→ WORK TO BE COMPLETED
Select all lines in the records that include "šířku".

→ Records excerpted from a collection

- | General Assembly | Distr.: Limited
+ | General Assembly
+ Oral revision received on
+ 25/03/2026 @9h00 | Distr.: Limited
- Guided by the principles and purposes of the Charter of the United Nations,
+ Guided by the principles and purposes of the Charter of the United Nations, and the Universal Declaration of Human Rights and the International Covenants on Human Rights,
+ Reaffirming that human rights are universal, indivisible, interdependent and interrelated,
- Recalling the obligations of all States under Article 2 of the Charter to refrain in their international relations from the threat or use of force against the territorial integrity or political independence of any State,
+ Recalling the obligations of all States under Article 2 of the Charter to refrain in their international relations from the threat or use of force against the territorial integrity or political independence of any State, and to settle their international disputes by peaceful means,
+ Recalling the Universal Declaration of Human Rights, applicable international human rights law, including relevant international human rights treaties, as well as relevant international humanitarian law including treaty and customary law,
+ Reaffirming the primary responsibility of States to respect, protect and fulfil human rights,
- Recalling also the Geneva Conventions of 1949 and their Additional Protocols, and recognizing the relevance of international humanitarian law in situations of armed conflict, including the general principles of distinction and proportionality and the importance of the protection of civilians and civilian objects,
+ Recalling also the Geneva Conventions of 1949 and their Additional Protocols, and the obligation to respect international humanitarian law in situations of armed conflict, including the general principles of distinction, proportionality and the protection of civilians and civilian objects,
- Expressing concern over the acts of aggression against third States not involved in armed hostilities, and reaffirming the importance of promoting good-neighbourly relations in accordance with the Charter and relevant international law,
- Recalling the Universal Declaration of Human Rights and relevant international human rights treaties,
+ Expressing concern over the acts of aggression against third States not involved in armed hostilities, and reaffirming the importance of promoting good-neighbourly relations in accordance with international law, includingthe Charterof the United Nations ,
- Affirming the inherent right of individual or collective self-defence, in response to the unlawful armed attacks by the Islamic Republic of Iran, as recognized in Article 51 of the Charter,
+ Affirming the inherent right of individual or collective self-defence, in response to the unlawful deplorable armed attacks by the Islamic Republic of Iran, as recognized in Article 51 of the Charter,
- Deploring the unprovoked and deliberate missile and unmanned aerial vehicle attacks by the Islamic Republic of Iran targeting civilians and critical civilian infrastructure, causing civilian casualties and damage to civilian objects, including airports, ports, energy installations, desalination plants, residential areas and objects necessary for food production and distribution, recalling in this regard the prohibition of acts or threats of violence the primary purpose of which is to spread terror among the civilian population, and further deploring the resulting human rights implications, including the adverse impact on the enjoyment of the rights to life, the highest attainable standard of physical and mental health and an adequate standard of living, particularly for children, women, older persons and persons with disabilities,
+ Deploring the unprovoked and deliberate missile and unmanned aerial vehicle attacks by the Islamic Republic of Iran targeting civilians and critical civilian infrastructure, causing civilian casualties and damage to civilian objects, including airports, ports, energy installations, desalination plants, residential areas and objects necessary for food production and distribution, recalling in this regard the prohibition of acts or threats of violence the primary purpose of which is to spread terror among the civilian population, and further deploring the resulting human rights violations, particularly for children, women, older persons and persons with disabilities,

---

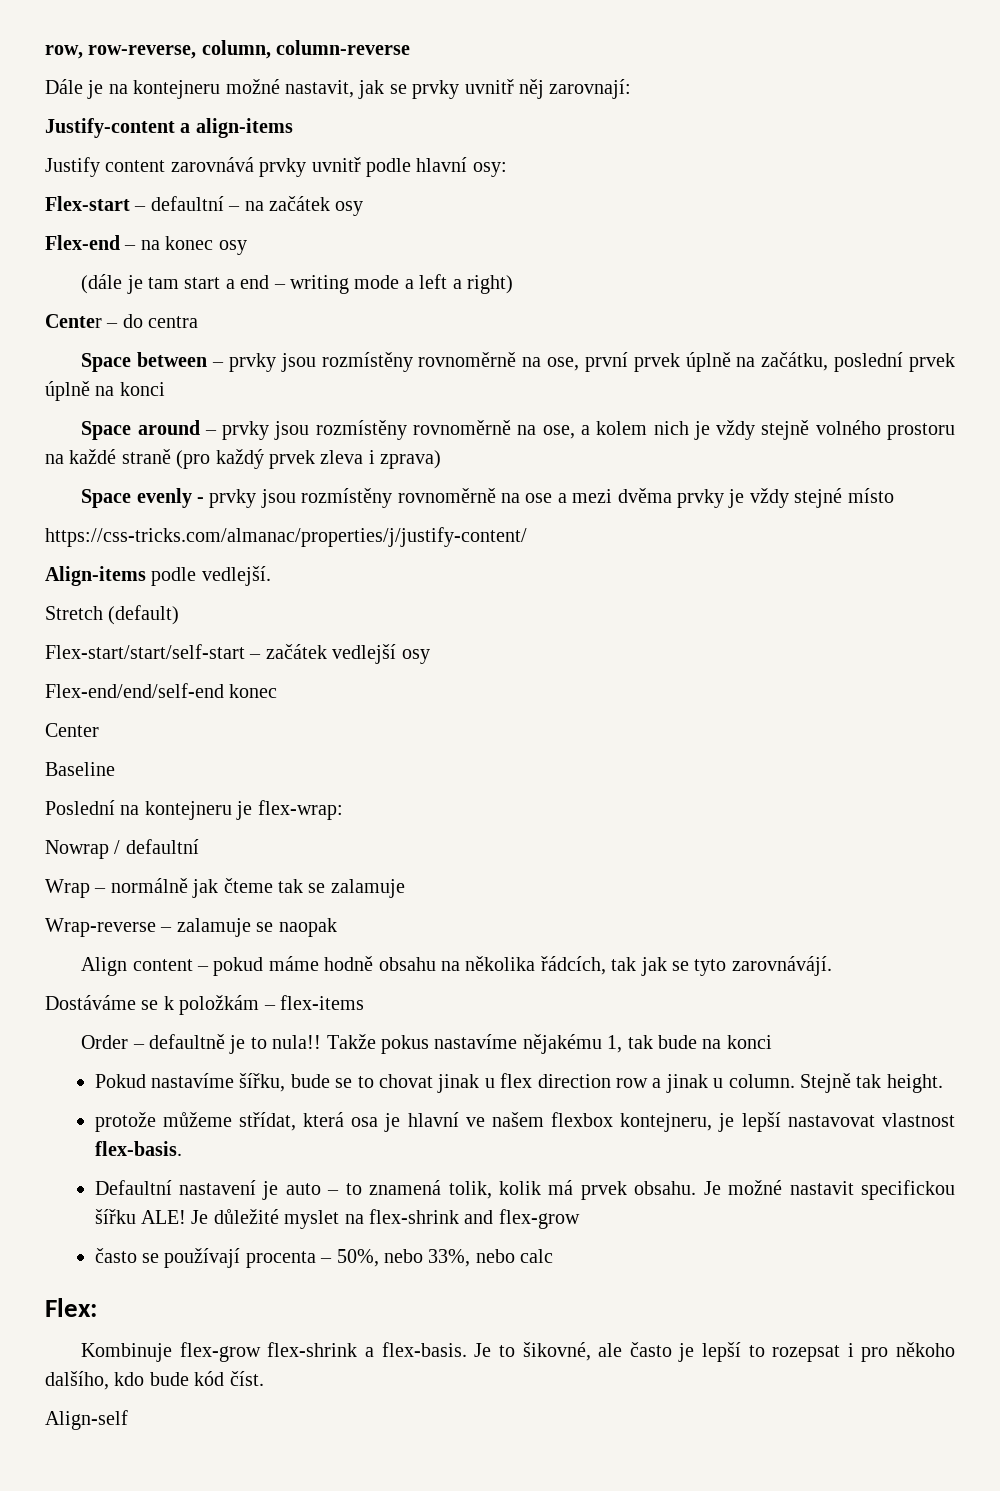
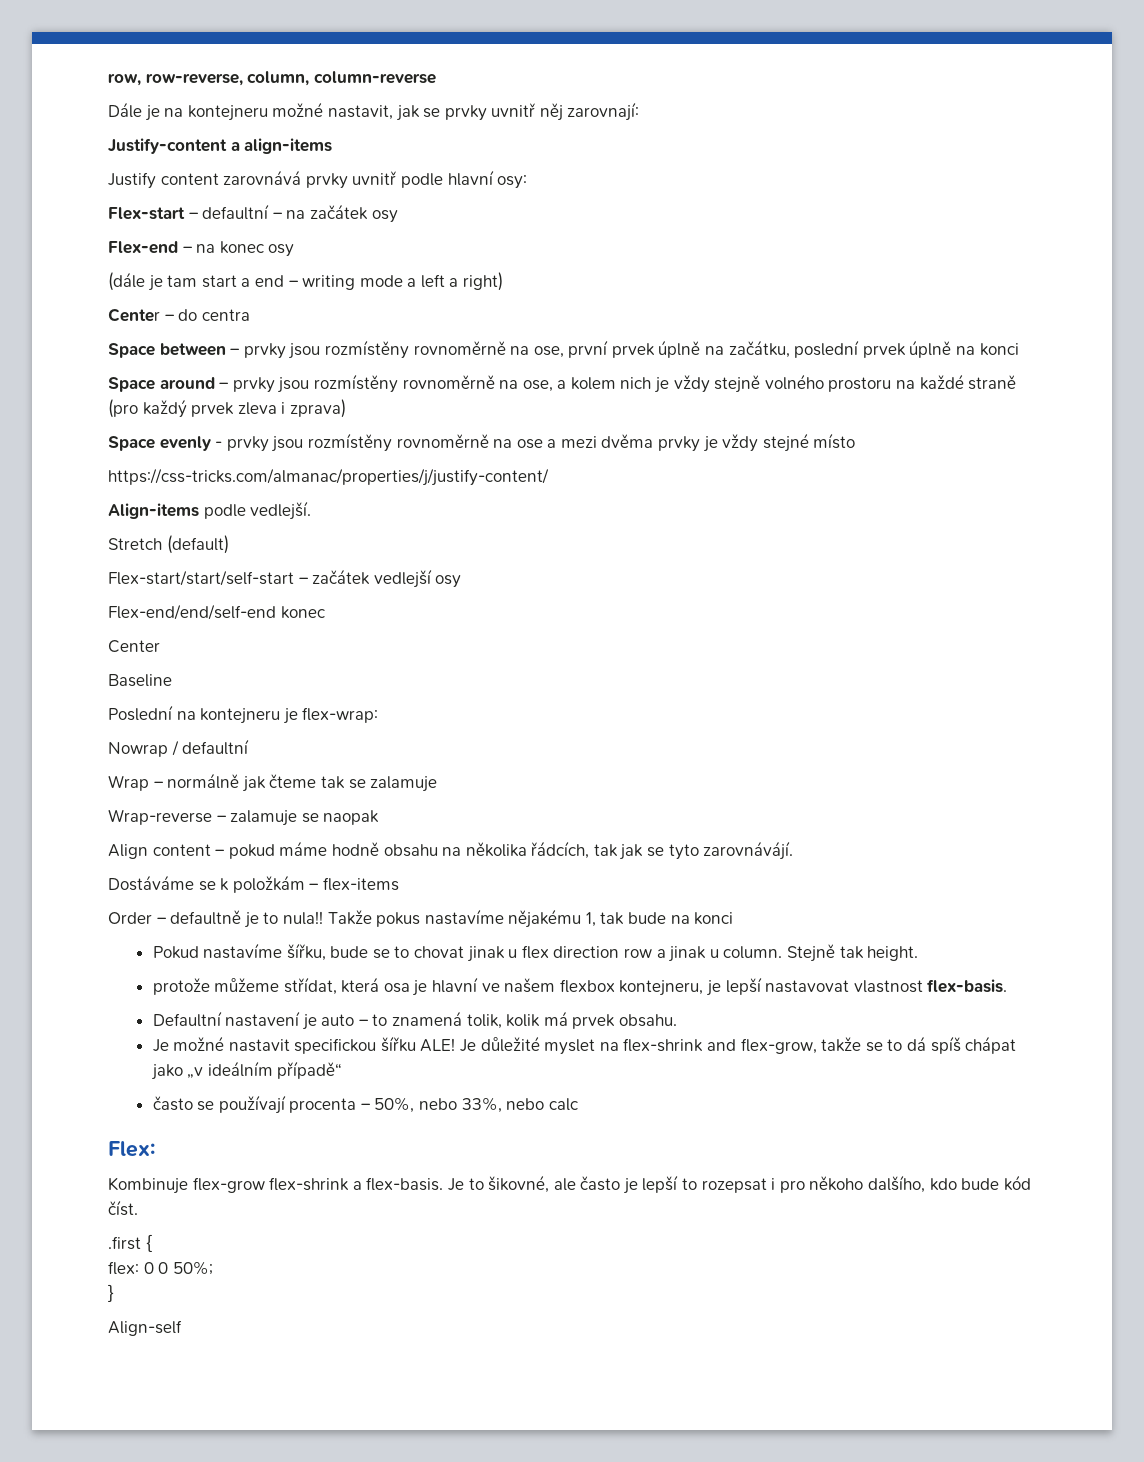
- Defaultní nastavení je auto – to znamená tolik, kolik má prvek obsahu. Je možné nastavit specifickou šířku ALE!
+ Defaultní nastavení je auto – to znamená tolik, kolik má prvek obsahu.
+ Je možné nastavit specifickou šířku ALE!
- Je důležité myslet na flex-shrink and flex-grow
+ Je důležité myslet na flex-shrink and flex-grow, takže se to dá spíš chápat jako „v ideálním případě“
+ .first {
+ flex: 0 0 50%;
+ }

→ YOUR SOLUTION
- Defaultní nastavení je auto – to znamená tolik, kolik má prvek obsahu. Je možné nastavit specifickou šířku ALE!
+ Je možné nastavit specifickou šířku ALE!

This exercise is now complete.